Condition of the Mouth
This is a tough one, but by looking in your dog’s mouth often, you can determine what is normal for your dog, provided they don’t have a solid black mouth. Gums should be pink and the same color from the teeth to the flue (upper lip flap) in a healthy dog. If you see redness at the top of the teeth, your dog likely needs a trip to the Vet for a teeth cleaning and or a general checkup. Gum disease can lead to heart problems.
If the gums are gray, white, blue or pale in color, it can be a sign of anemia or a larger problem. Any yellow tint or shade on the gums may lead to blood tests for possible liver problems.

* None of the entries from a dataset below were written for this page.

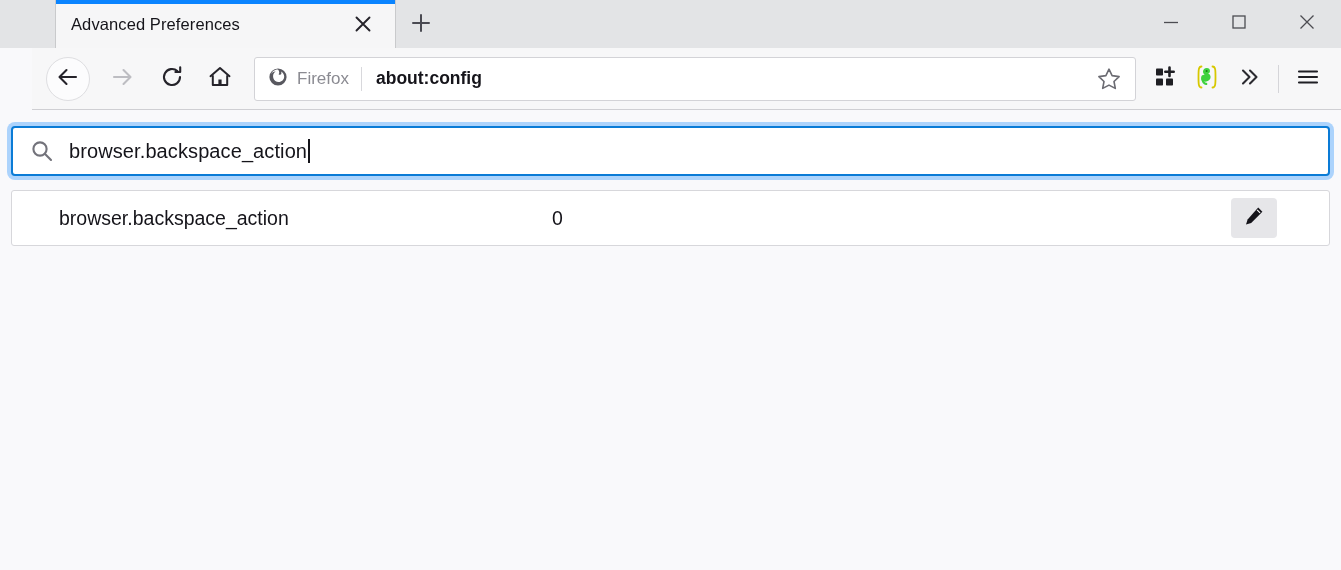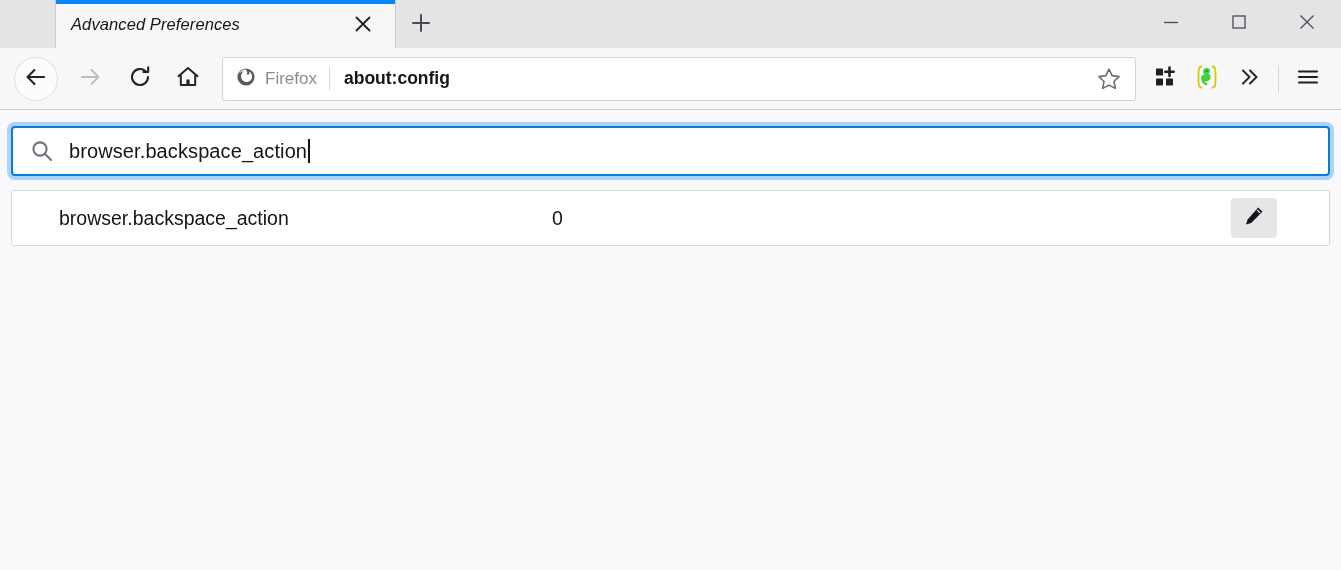--- a/index.html
+++ b/index.html
@@ -18,7 +18,6 @@
     background: #e3e4e6;
     display: flex;
     align-items: flex-end;
-    font-style: italic;
   }
   .tabstrip {
     display: flex;

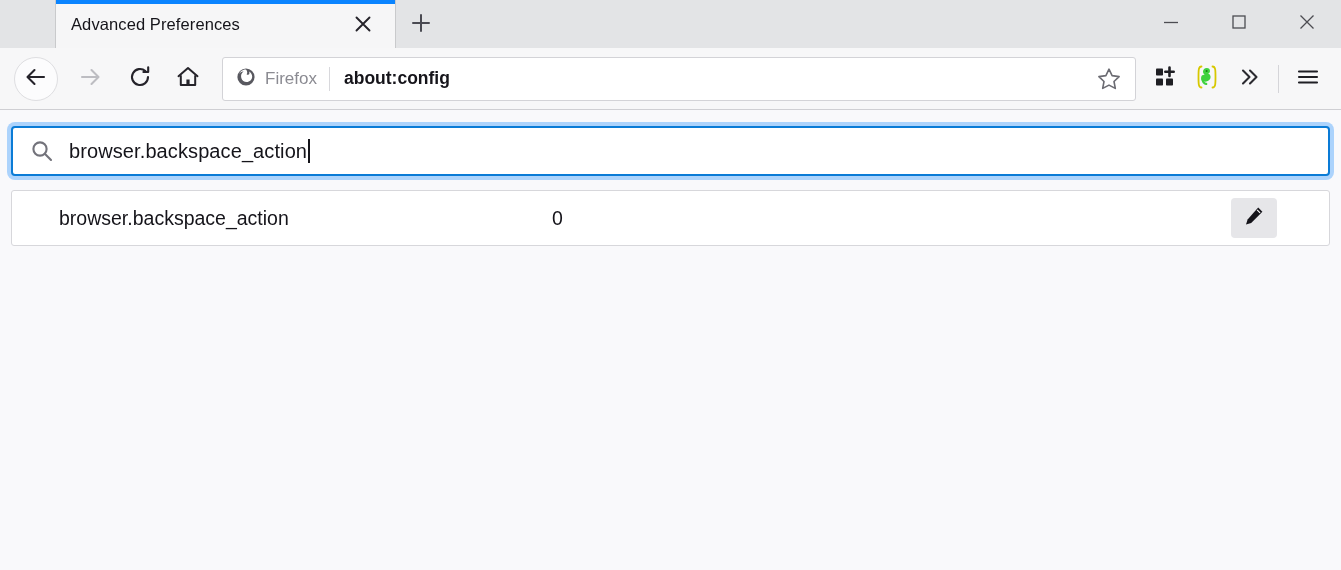--- a/index.html
+++ b/index.html
@@ -84,6 +84,7 @@
     display: flex;
     align-items: center;
     padding: 0 12px 0 8px;
+    margin-left: 32px;
   }
   .navbtn {
     width: 44px; height: 44px;

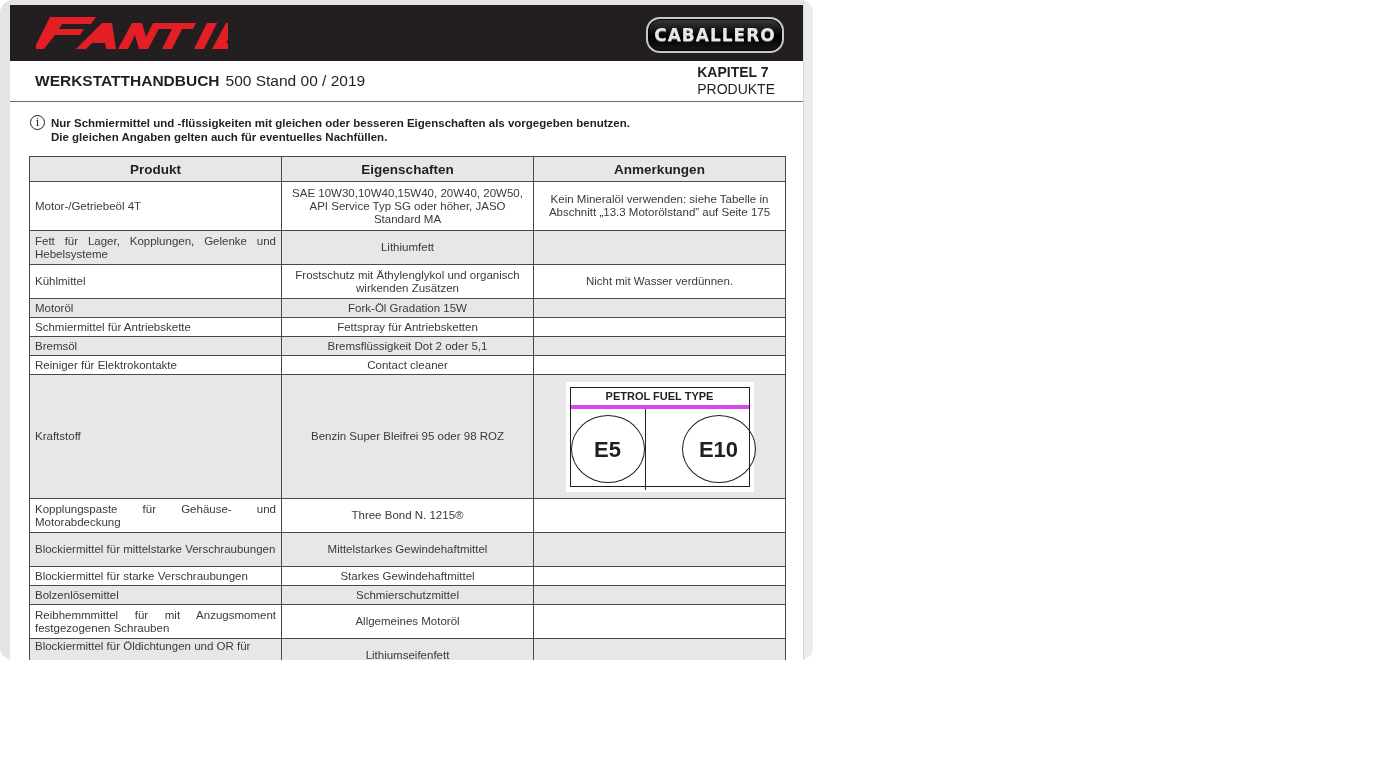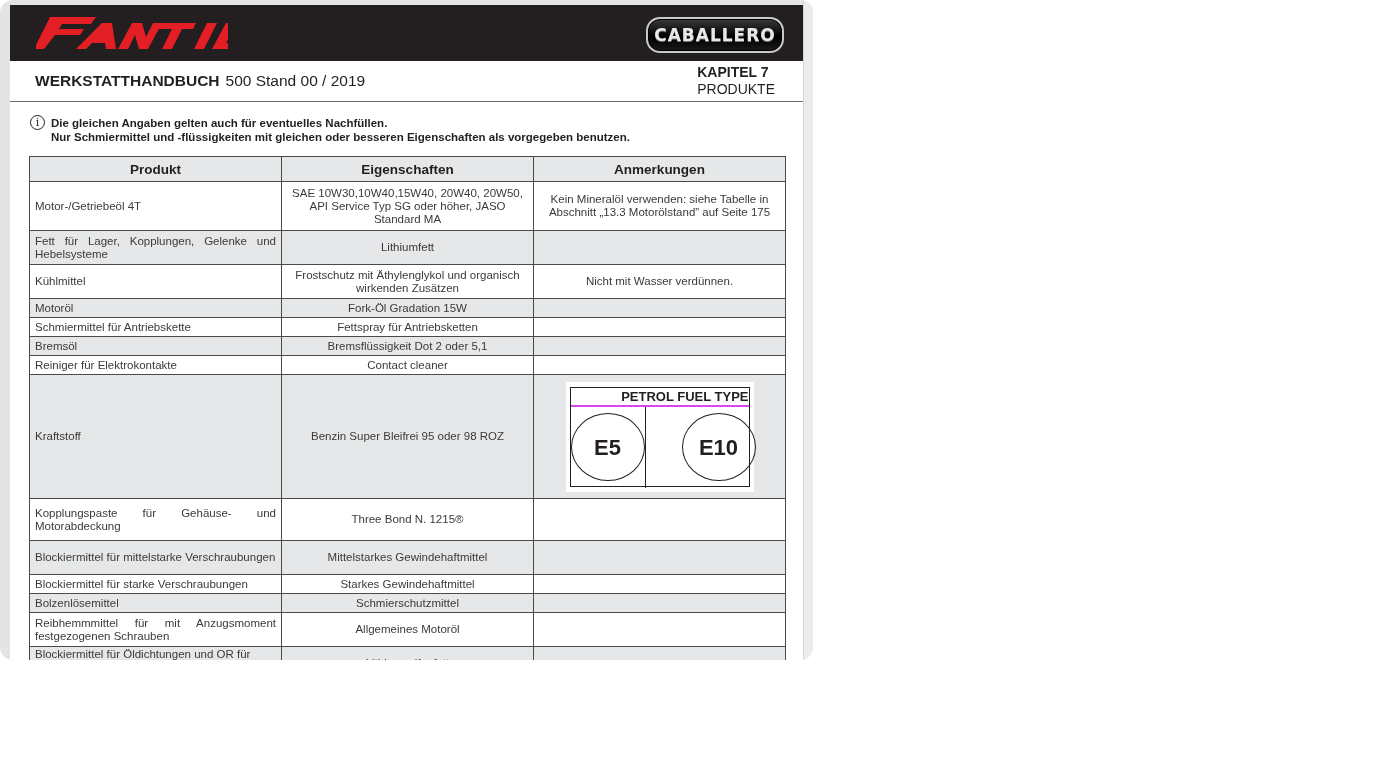--- a/index.html
+++ b/index.html
@@ -120,8 +120,8 @@
     <div class="note">
       <span class="info-icon">i</span>
       <div>
+        <div>Nur Schmiermittel und -flüssigkeiten mit gleichen oder besseren Eigenschaften als vorgegeben benutzen.</div>
         <div>Die gleichen Angaben gelten auch für eventuelles Nachfüllen.</div>
-        <div>Nur Schmiermittel und -flüssigkeiten mit gleichen oder besseren Eigenschaften als vorgegeben benutzen.</div>
       </div>
     </div>
 

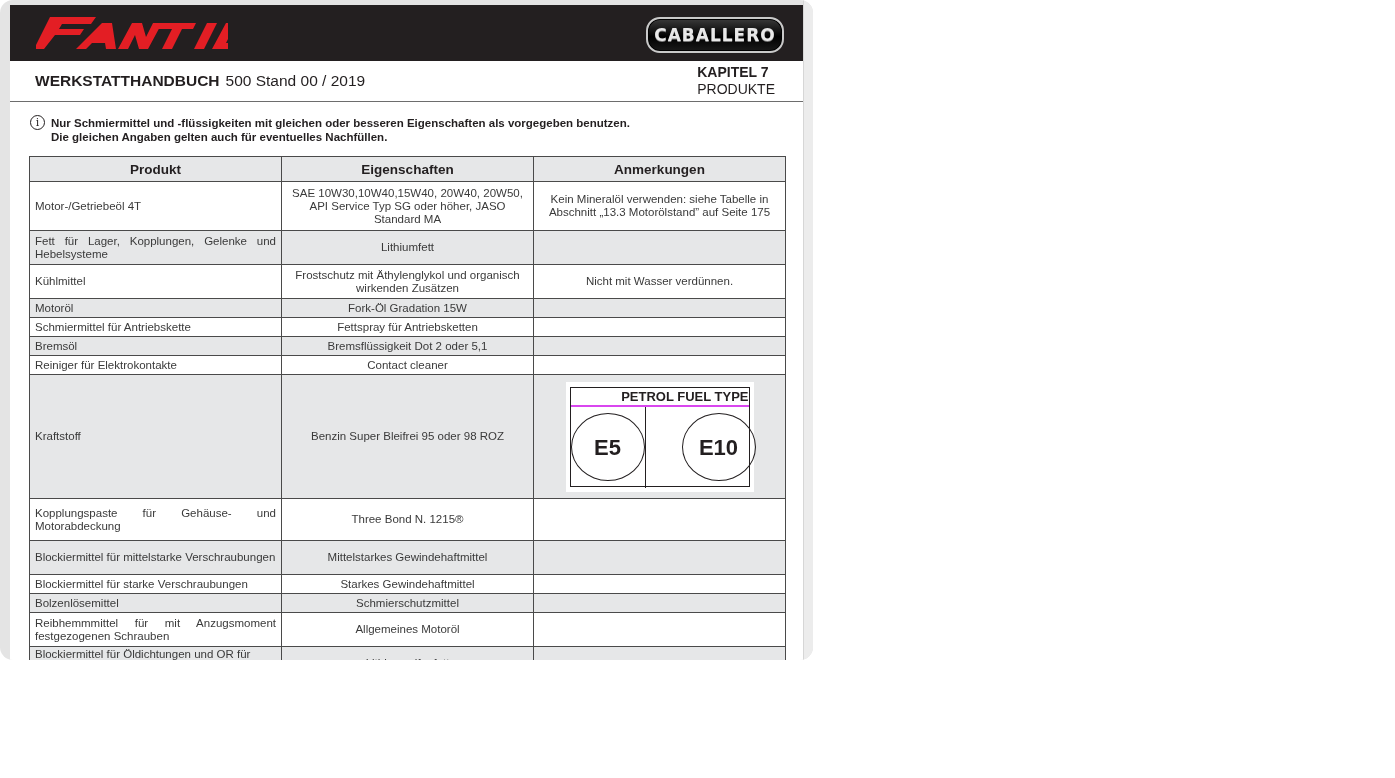--- a/index.html
+++ b/index.html
@@ -75,7 +75,7 @@
     position: absolute; left: 4px; top: 5px; width: 180px; height: 100px; border: 1px solid #231f20; box-sizing: border-box;
   }
   .fuel-title {
-    height: 17px; border-bottom: 2px solid #d946ef; font-size: 13px; font-weight: bold; line-height: 17px; text-align: right; color: #231f20;
+    height: 17px; border-bottom: 4px solid #d946ef; font-size: 11px; font-weight: bold; line-height: 17px; text-align: center; color: #231f20;
   }
   .fuel-cells { display: flex; height: 81px; }
   .fuel-cell { flex: 1; display: flex; align-items: center; justify-content: center; }

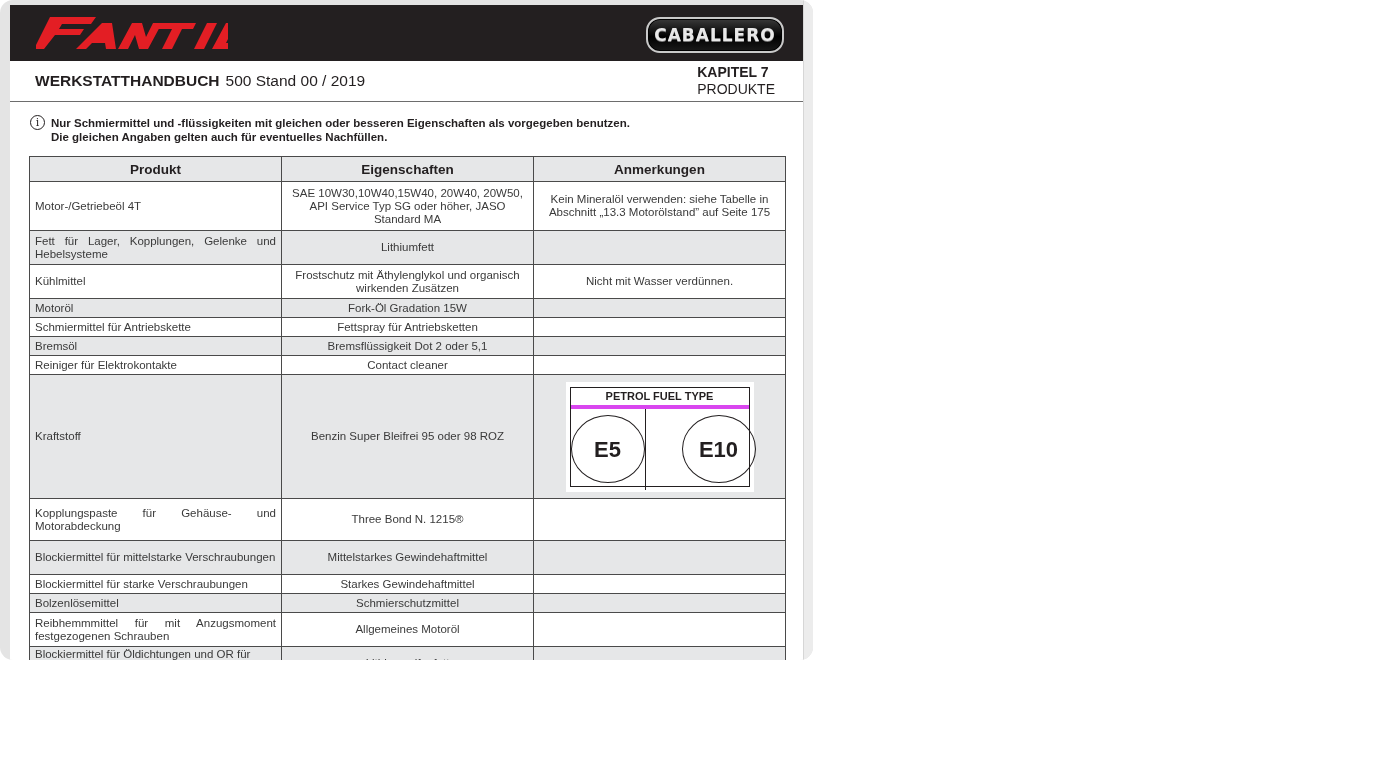--- a/index.html
+++ b/index.html
@@ -193,7 +193,7 @@
             </div>
           </td>
         </tr>
-        <tr style="height:42px">
+        <tr style="height:34px">
           <td class="c1">Kopplungspaste für Gehäuse- und Motorabdeckung</td>
           <td class="c2">Three Bond N. 1215®</td>
           <td class="c3"></td>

The color of the gums tells your Vet a lot about the health of your dog. Blood pressure can be determined by pressing on the gum for a few seconds, then watching how fast the color comes back to the same as the surrounding area. The inside of the mouth should feel warm and moist to the touch. If the tongue or gum area feel dry or cool to the touch, don’t wait to get your baby help. Call your Vet immediately!